## WHAT TO PRODUCE
Output exactly the lines from the one containing "-363,7 +363,7 @@" to the last line of the material, inclusive, and nothing more.

## DATA FOR THE TASK
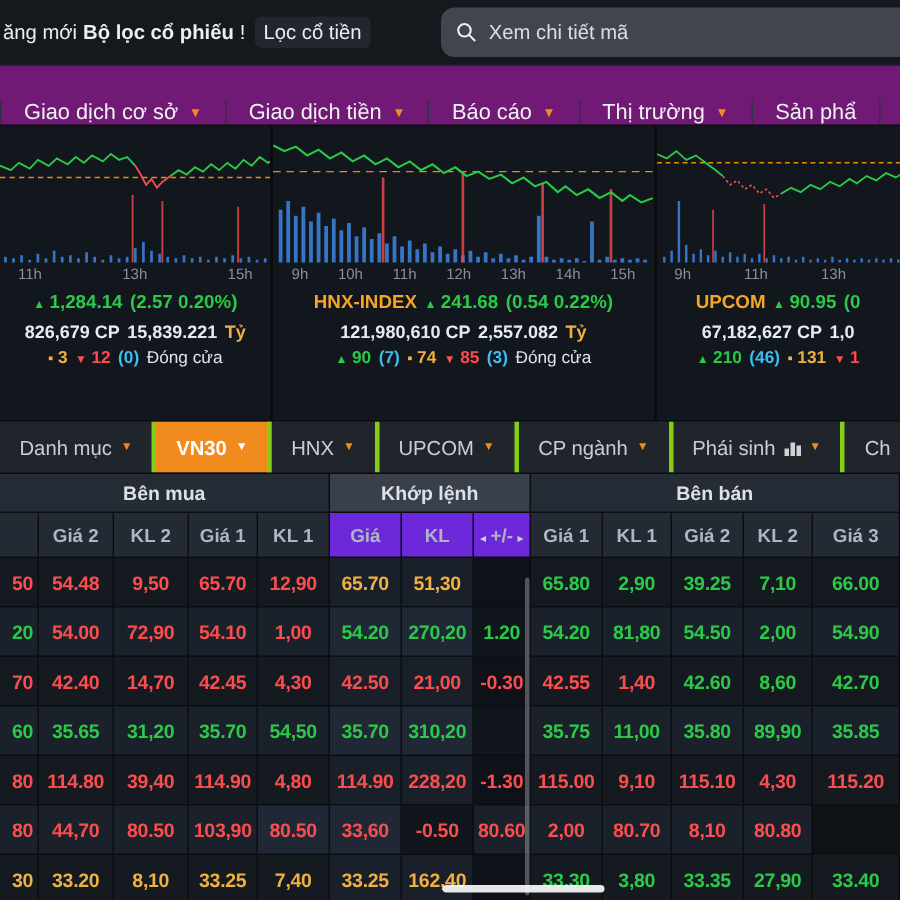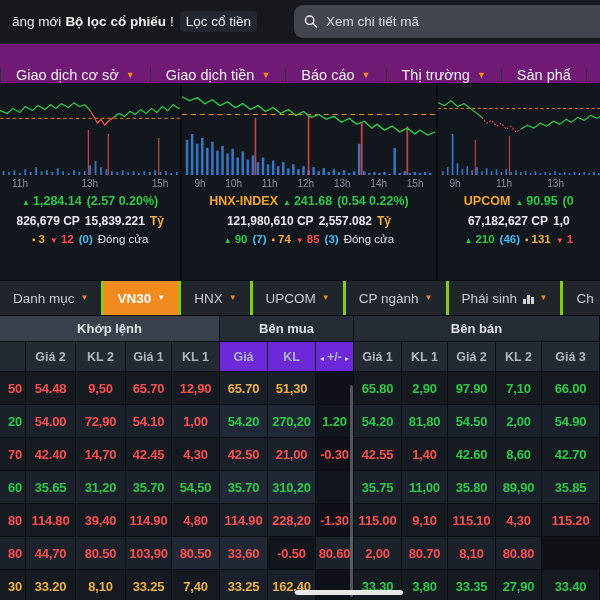--- a/index.html
+++ b/index.html
@@ -11,7 +11,7 @@
   .app{width:600px;height:600px;overflow:hidden;position:relative;background:#0e1116;color:var(--txt)}
 
   
-  .topbar{height:44px;background:#15181d;display:flex;align-items:center;padding:0 0 0 12px;border-bottom:1px solid #23272d;white-space:nowrap;overflow:hidden}
+  .topbar{height:44px;background:#15181d;display:flex;align-items:center;padding:0 0 0 2px;border-bottom:1px solid #23272d;white-space:nowrap;overflow:hidden}
   .notice{font-size:13.5px;color:#eceef1;display:flex;align-items:center;gap:4px;flex:0 0 auto}
   .notice b{font-weight:700}
   .notice-chip{background:#22272f;border-radius:4px;padding:3px 6px;margin-left:2px}

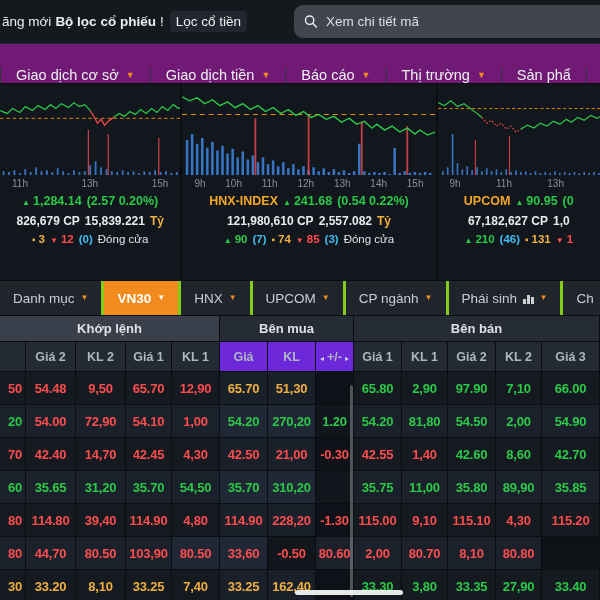--- a/index.html
+++ b/index.html
@@ -332,8 +332,8 @@
 
   <div class="ptable">
     <div class="ggrid">
+      <div class="g g-buy">Bên mua</div>
       <div class="g g-matched">Khớp lệnh</div>
-      <div class="g g-buy">Bên mua</div>
       <div class="g g-sell">Bên bán</div>
     </div>
     <div class="grid thead-cols">

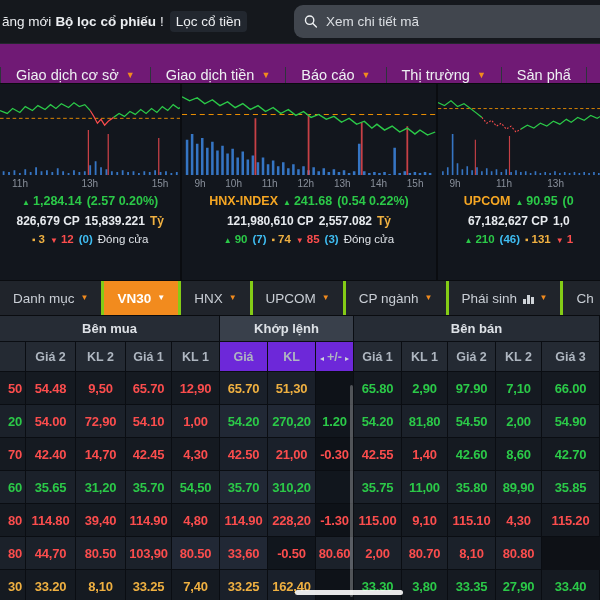--- a/index.html
+++ b/index.html
@@ -363,7 +363,7 @@
           <div class="cell c-w pm"></div>
           <div class="cell c-u">65.80</div>
           <div class="cell c-u">2,90</div>
-          <div class="cell c-u">97.90</div>
+          <div class="cell c-u">39.25</div>
           <div class="cell c-u">7,10</div>
           <div class="cell c-u">66.00</div>
         </div>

## TASK OUTPUT
@@ -363,7 +363,7 @@
           <div class="cell c-w pm"></div>
           <div class="cell c-u">65.80</div>
           <div class="cell c-u">2,90</div>
-          <div class="cell c-u">97.90</div>
+          <div class="cell c-u">39.25</div>
           <div class="cell c-u">7,10</div>
           <div class="cell c-u">66.00</div>
         </div>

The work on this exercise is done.